[WORK TO BE COMPLETED]
Copy the data exactly, pictures aside.

[INPUT DATA]
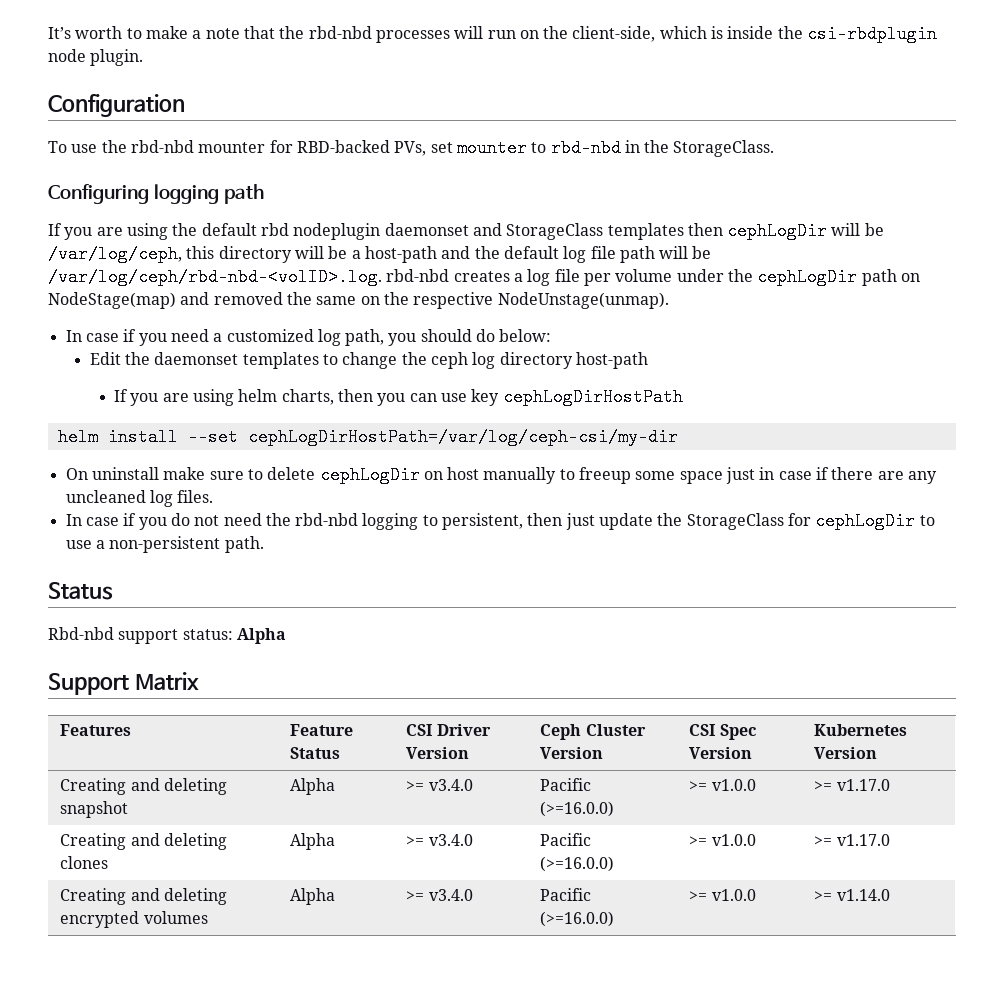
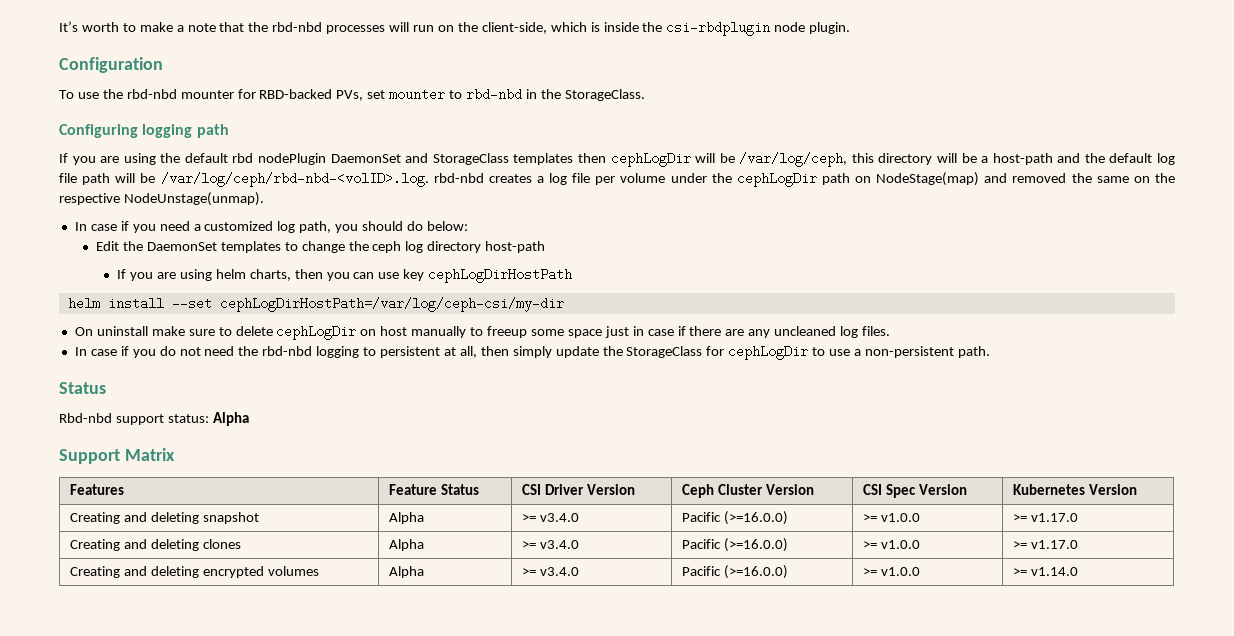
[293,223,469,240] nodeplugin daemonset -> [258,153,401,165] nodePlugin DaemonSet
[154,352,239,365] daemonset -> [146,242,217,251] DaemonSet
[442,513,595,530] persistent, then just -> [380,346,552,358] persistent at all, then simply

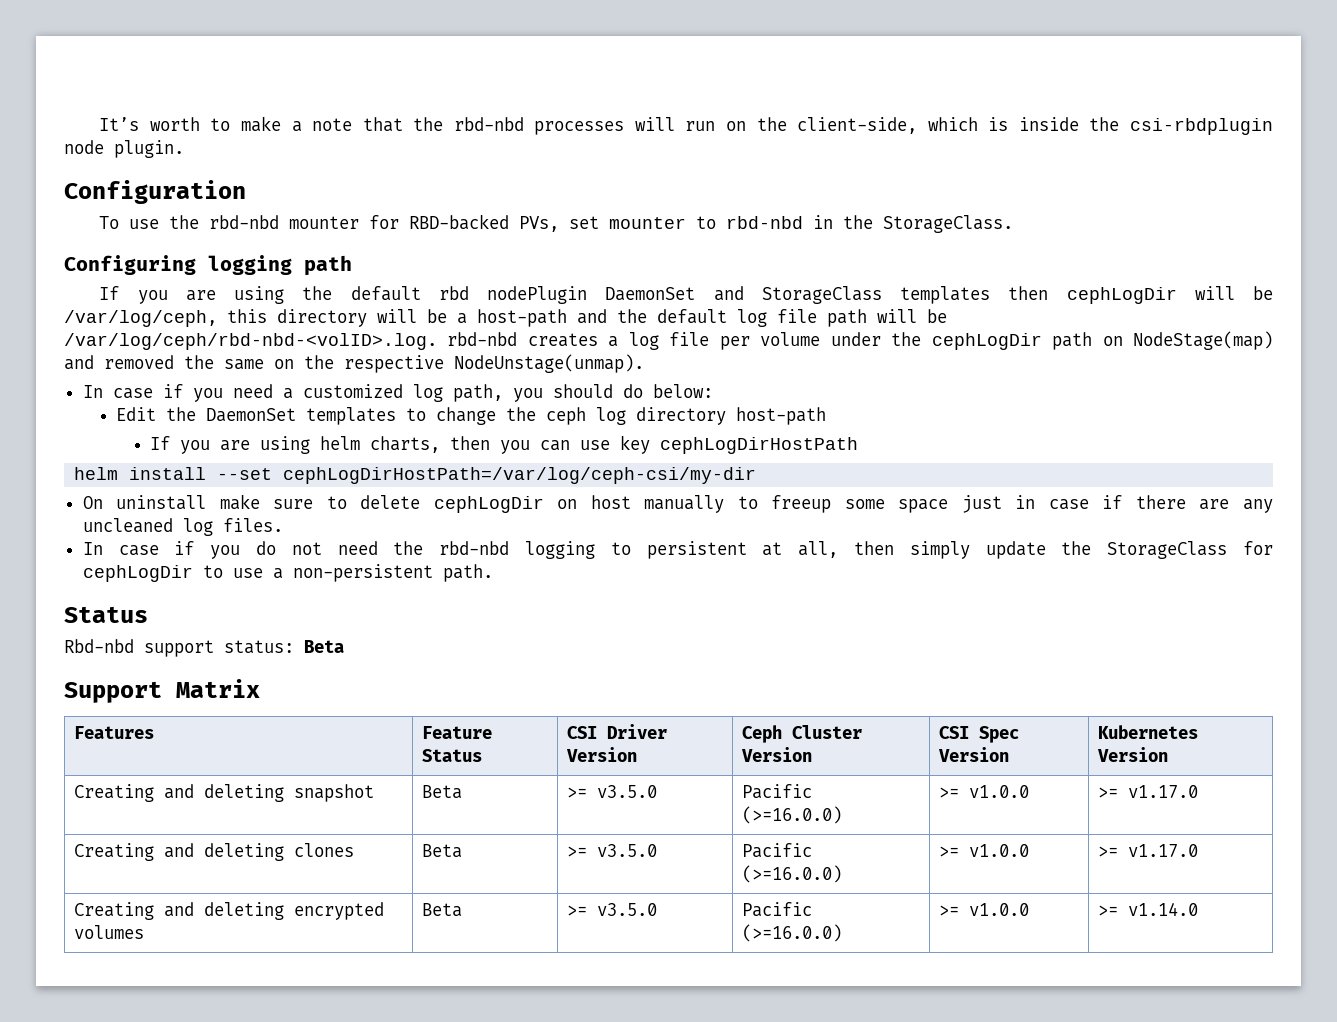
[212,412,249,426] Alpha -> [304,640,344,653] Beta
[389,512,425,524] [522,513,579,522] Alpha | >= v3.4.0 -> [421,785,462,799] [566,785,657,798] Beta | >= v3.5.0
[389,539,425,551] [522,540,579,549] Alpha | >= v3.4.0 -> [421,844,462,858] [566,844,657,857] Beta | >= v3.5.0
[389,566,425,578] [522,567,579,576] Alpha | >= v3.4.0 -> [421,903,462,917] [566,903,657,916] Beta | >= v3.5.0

[ANSWER TO THE PROBLEM]
[293,223,469,240] nodeplugin daemonset -> [258,153,401,165] nodePlugin DaemonSet
[154,352,239,365] daemonset -> [146,242,217,251] DaemonSet
[442,513,595,530] persistent, then just -> [380,346,552,358] persistent at all, then simply

[212,412,249,426] Alpha -> [304,640,344,653] Beta
[389,512,425,524] [522,513,579,522] Alpha | >= v3.4.0 -> [421,785,462,799] [566,785,657,798] Beta | >= v3.5.0
[389,539,425,551] [522,540,579,549] Alpha | >= v3.4.0 -> [421,844,462,858] [566,844,657,857] Beta | >= v3.5.0
[389,566,425,578] [522,567,579,576] Alpha | >= v3.4.0 -> [421,903,462,917] [566,903,657,916] Beta | >= v3.5.0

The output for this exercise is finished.